→ **WORK INSTRUCTION**
Could you transcribe exactly the lines below, from the line with "position:absolute; left:0; top:0;" through the line with "-359,6 +359,9 @@", and nothing else, leaving out the pictures?

[Screenshot and code edit data]
>>>
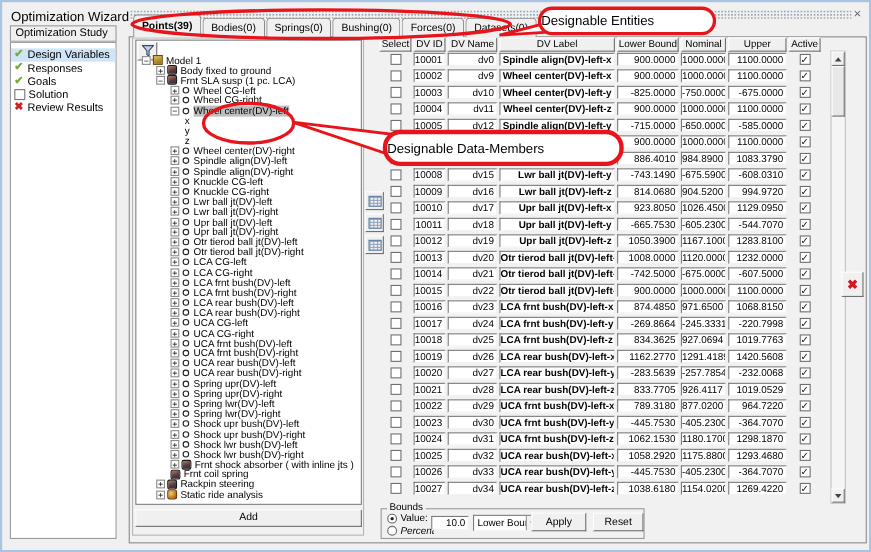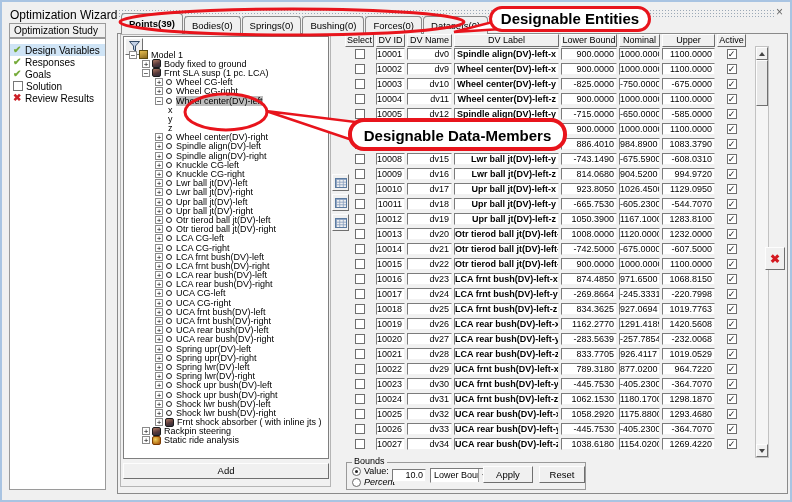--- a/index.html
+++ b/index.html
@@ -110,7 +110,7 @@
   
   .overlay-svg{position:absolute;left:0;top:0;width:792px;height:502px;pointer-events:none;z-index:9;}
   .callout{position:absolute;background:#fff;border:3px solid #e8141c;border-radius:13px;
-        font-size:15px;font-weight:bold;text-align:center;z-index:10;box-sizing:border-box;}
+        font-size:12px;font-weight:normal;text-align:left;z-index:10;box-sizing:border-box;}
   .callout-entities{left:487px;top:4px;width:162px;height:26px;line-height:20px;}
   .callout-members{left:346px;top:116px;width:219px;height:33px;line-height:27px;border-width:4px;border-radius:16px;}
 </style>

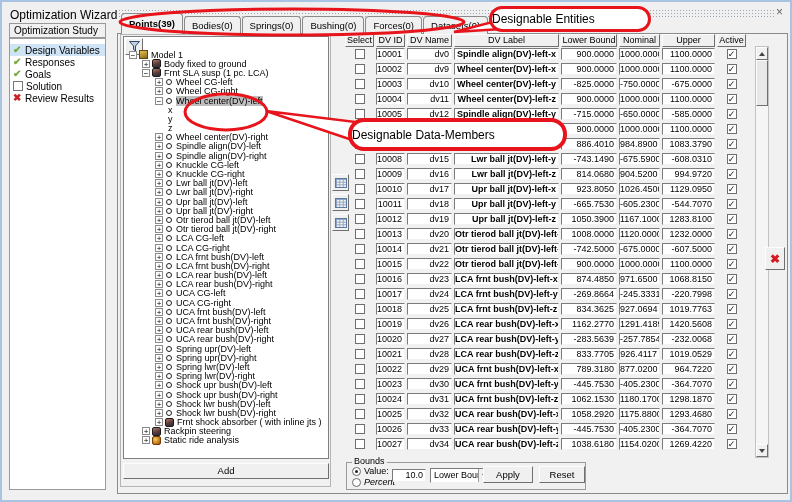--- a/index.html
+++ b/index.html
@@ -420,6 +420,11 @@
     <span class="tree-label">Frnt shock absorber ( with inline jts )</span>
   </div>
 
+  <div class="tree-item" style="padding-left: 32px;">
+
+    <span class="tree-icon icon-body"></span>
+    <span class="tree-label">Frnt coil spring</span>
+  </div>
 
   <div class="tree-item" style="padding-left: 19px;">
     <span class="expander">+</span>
<<<
>>>
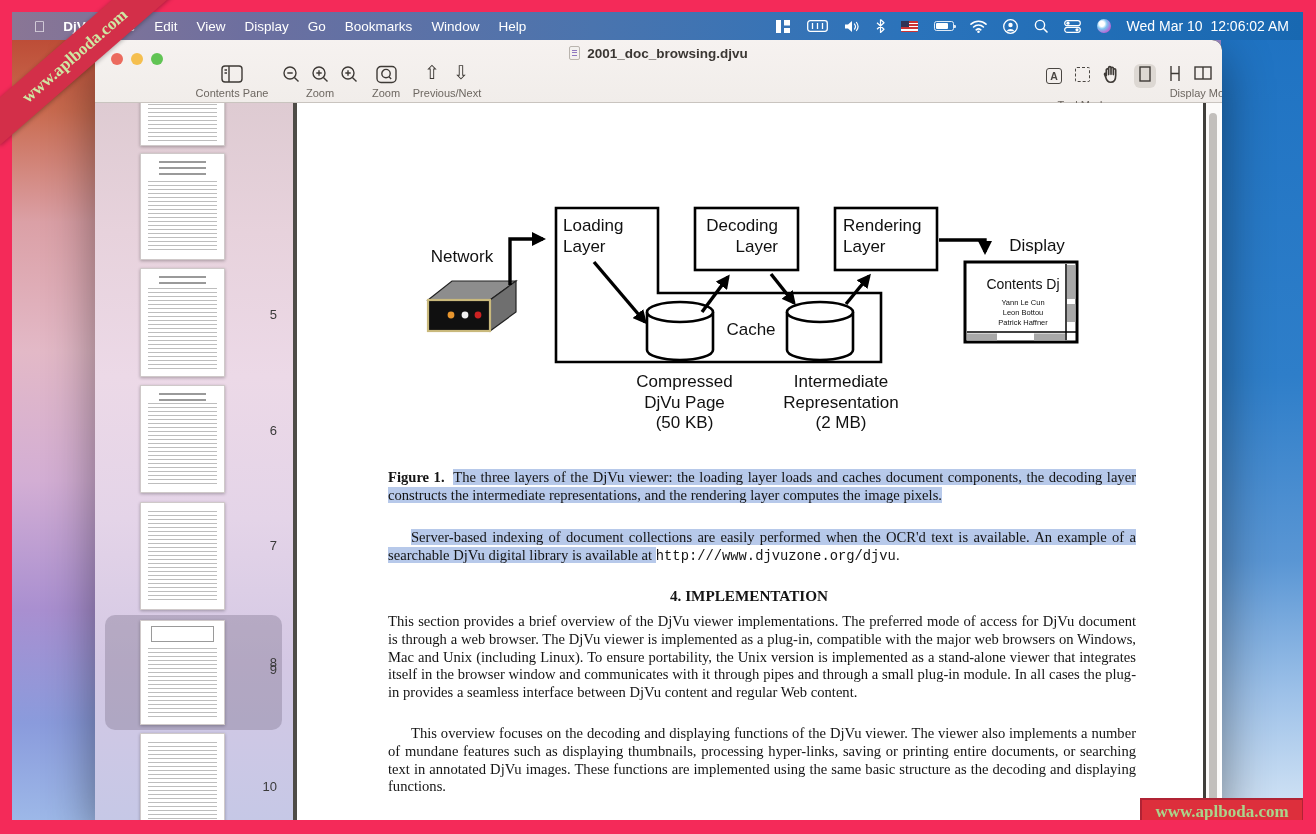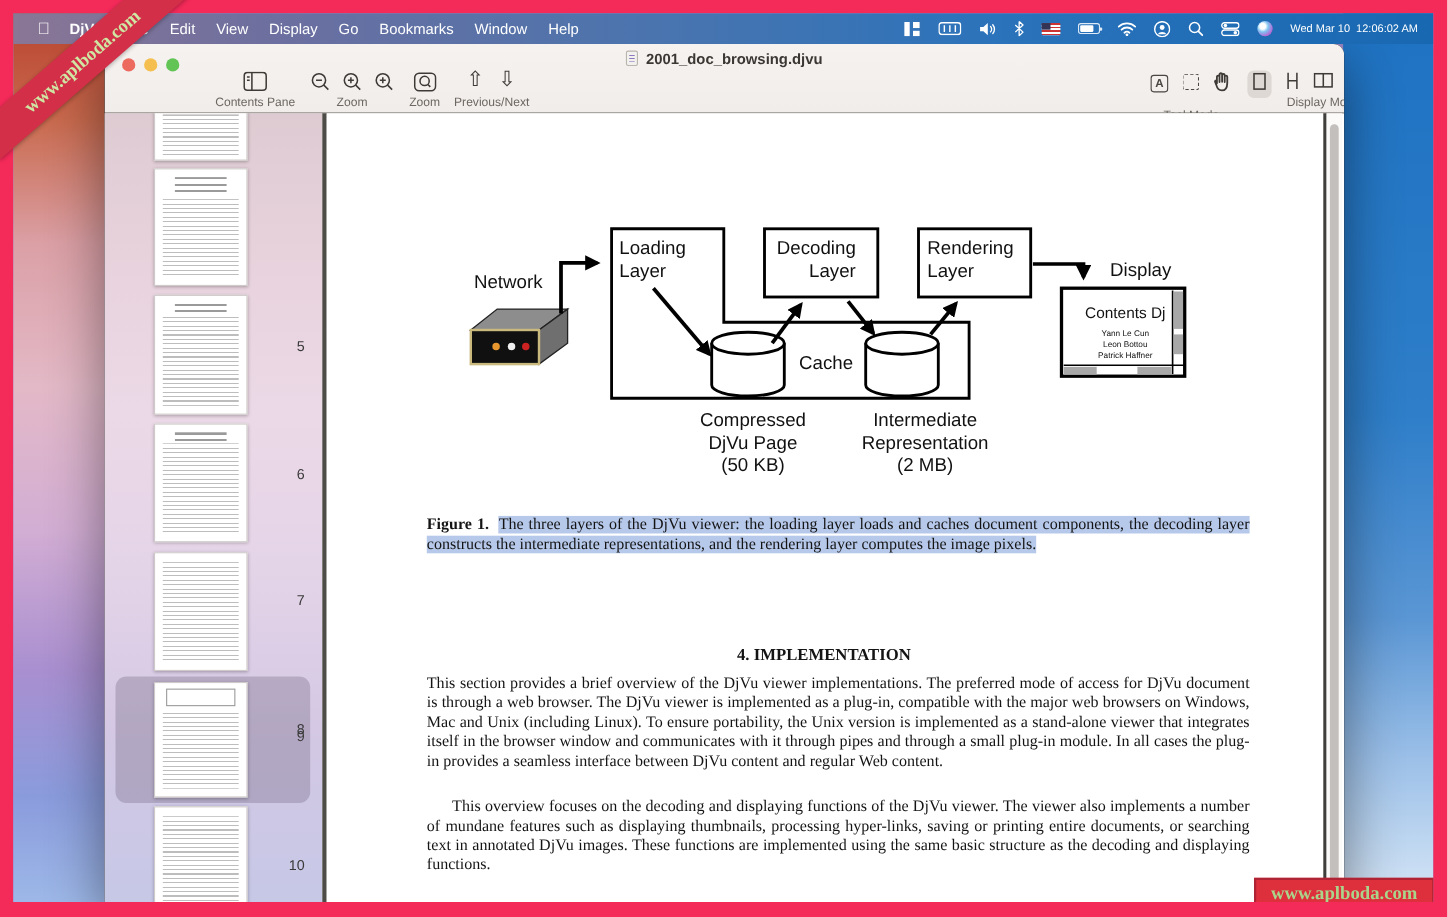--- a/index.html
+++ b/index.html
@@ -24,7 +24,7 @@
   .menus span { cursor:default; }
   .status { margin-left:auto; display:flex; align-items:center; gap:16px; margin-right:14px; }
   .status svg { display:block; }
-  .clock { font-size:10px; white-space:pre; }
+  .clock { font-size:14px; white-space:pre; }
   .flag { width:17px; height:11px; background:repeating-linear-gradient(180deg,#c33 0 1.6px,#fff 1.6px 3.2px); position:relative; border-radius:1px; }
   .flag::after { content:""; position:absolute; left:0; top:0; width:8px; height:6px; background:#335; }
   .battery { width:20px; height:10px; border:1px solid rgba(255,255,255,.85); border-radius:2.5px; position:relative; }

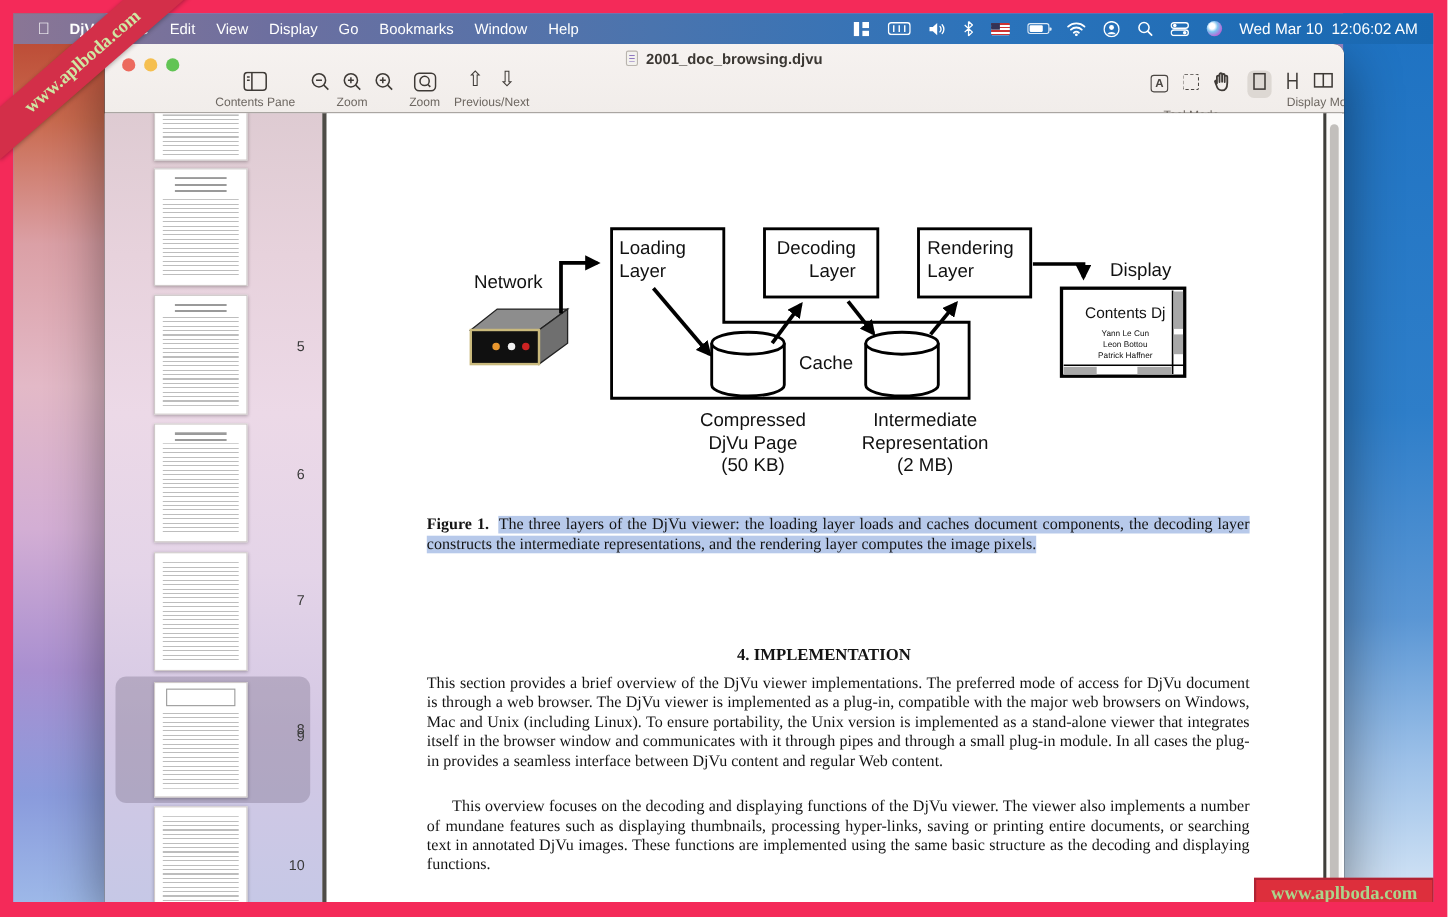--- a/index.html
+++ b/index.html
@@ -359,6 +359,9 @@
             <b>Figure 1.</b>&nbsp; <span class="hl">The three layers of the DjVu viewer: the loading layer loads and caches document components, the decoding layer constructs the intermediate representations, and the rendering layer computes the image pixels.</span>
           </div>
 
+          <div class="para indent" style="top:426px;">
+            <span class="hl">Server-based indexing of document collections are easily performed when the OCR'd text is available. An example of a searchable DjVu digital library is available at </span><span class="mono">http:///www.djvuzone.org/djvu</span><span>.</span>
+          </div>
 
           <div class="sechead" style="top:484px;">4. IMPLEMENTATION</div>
<<<
→ **WRITTEN RESPONSE**
   .flag::after { content:""; position:absolute; left:0; top:0; width:8px; height:6px; background:#335; }
   .battery { width:20px; height:10px; border:1px solid rgba(255,255,255,.85); border-radius:2.5px; position:relative; }

--- a/index.html
+++ b/index.html
@@ -359,6 +359,9 @@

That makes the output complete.